Heme - Onc

Question 1

Intrinsic coagulation pathway

Answer 1

XII, XI, IX, VIII (IIa), —> X, II, Fibrinogen/fibrin, XIII

Reflected in PTT

Question 2

Extrinsic coagulation pathway

Answer 2

VII –> X, II, Fibrinogen/fibrin, XIII

Reflected in PT

Question 3

VitK coag factors

Answer 3

II, VII, IX, X

Anti: C, S

Question 4

Anticoagulation

Answer 4

Protein C –> C* –S–> cleaves Va, VIIIa

Plasminogen –tPA–> plasmin –> cleave fibrin, destroy coag factors

Question 5

Factor V Leiden

Answer 5

resists inhibition by protein C.

Question 6

Heparin

Answer 6

Enhances antithrombin (cleave II, Xa).

Unfractionated: II, Xa

LMWH: Xa

Question 7

vWF

Answer 7

binds GpIb (absence of = Bernard-Soulier syndrome).

Activated by ristocetin (no change in resposne in vW disease).

Question 8

ADP receptor

Answer 8

Leads to increased GpIIb/IIIa on surface.

Blocked by clopidogrel, ticlopidine (AE neutropenia).

Question 9

GpIIb/IIIa

Answer 9

Binds fibrinogen to crosslink plts.

Deficiency: glanzmann thrombasthenia.

Blocked by abciximab.

Question 10

Paroxysmal nocturnal hemaglobinuria

Answer 10

CD55 and CD59 are absent.
Normally, they inactivate complement, thus complement-mediated hemolysis.

Tx: eculizumab.

Question 11

Lead poisoning

Answer 11

Enzyme: ferrochelatase, ALA dehydratase.

Accumulated: protoporphyrin, delta-ALA

Sx: microcytic anemia, GI and kidney disease. Children (mental deterioration). Adults (HA, memory loss, demyelination).

Question 12

Acute intermittent porphyria

Answer 12

Enzyme: Porphobilinogen deaminase.

Accumulate: porphobilinogen, delta-ALA, coporphobilinogen (urine).

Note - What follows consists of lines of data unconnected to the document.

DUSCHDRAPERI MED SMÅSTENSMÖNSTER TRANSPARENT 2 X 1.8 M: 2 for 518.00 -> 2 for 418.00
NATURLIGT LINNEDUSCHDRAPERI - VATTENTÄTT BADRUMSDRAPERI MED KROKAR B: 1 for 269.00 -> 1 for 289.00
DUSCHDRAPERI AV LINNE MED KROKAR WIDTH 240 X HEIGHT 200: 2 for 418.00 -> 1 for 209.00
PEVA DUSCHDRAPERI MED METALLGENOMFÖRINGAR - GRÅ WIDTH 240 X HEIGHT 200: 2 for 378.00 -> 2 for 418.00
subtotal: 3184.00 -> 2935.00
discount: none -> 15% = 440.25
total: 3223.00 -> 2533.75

Sx: painful abdomen, port wine-colored urine, polyneuropathy, psychological disturbances, precipitated by drugs, alcohol, starvation.

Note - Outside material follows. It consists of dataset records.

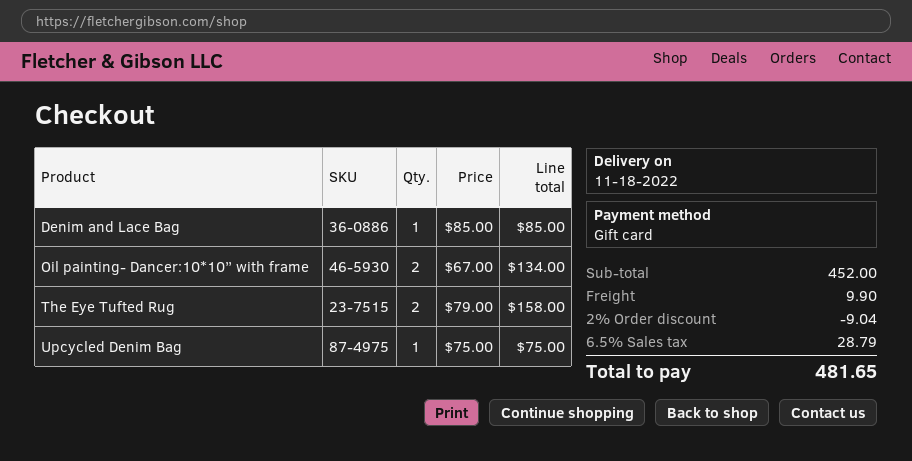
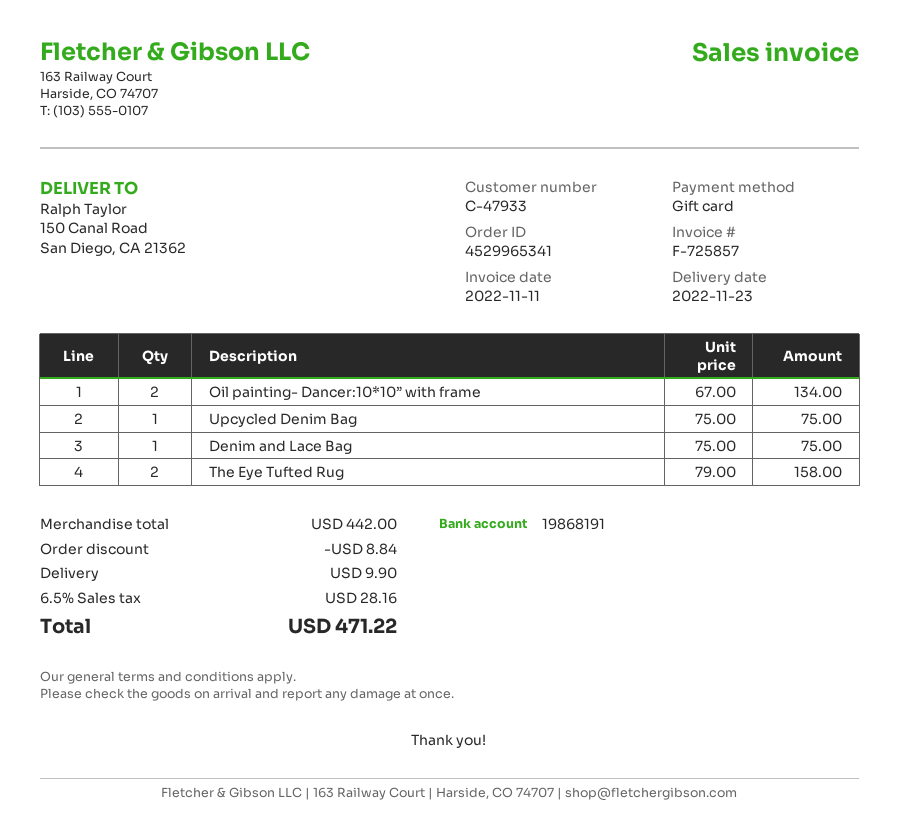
delivery date: 2022-11-18 -> 2022-11-23
Denim and Lace Bag: 1 x 85.00 = 85.00 -> 1 x 75.00 = 75.00
subtotal: 452.00 -> 442.00
discount: 9.04 -> 8.84
tax: 6.5% = 28.79 -> 6.5% = 28.16
total: 481.65 -> 471.22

No cutaneous manifestation.

Tx: glucose, heme.

Question 13

Porphyria cutanea tarda

Answer 13

Enzyme: uroporphyrinogen decarboxylase.

Accumulate: uroporphyrin (uroporphyrinogen III).

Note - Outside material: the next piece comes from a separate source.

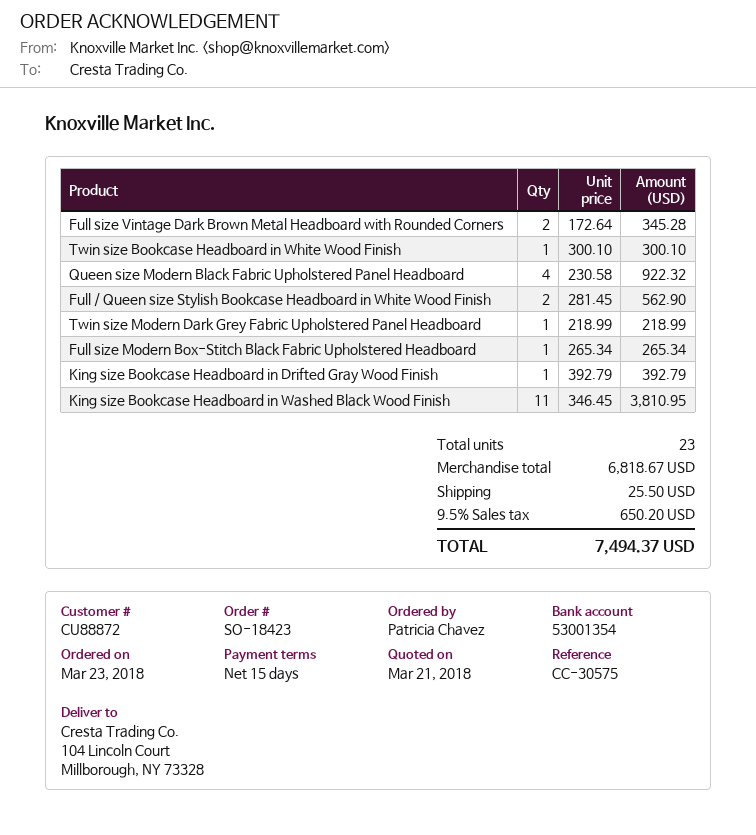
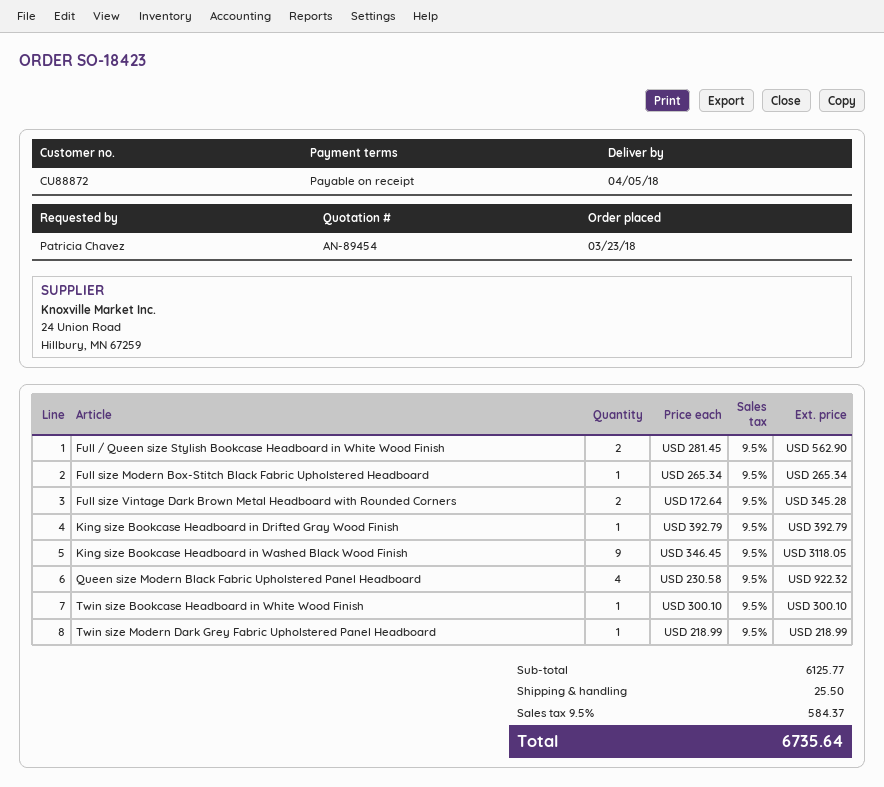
payment terms: 15 days -> on receipt
King size Bookcase Headboard in Washed Black Wood Finish: 11 x 346.45 = 3810.95 -> 9 x 346.45 = 3118.05
subtotal: 6818.67 -> 6125.77
tax: 9.5% = 650.20 -> 9.5% = 584.37
total: 7494.37 -> 6735.64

Sx: blistering cutaneous photosensitivity.

Most common porphyria.

Question 14

Alkaline phosphatase (CML vs Leukamoid)

Answer 14

Leukamoid: increased.

CML: decreased.

Question 15

Reed-Sternberg cells:

-Surface proteins

Answer 15

CD15, CD30

Question 16

Diffuse large B-cell lymphoma (translocation)

Answer 16

t(14;18)

Question 17

Mantle cell lymphoma (translocation)

Answer 17

t(11;14) cyclin D1 to heavy-chain.

CD5+

Question 18

Folicular lymphoma (translocation)

Answer 18

t(14;18) heavy-chain and bcl-2

Indolent course. Waxing and waining.

Question 19

ALL

Answer 19

Children. Associated with down syndrome.

TdT+

Precursor B cell type: CD 10+, CD 19+
Precursor T cell type: CD 2, 3, 4, 5, 7, 8

t(12;21) = better prognosis.

Question 20

SLL / CLL

Answer 20

Elderly.

CD20+, CD5+, B cell neoplasm.

Smudge cells!

Slow and often asymptomatic.

Question 21

Hairy Cell leukemia

Answer 21

Adults.

Stains: tartrate-resistant acid phosphatase (TRAP).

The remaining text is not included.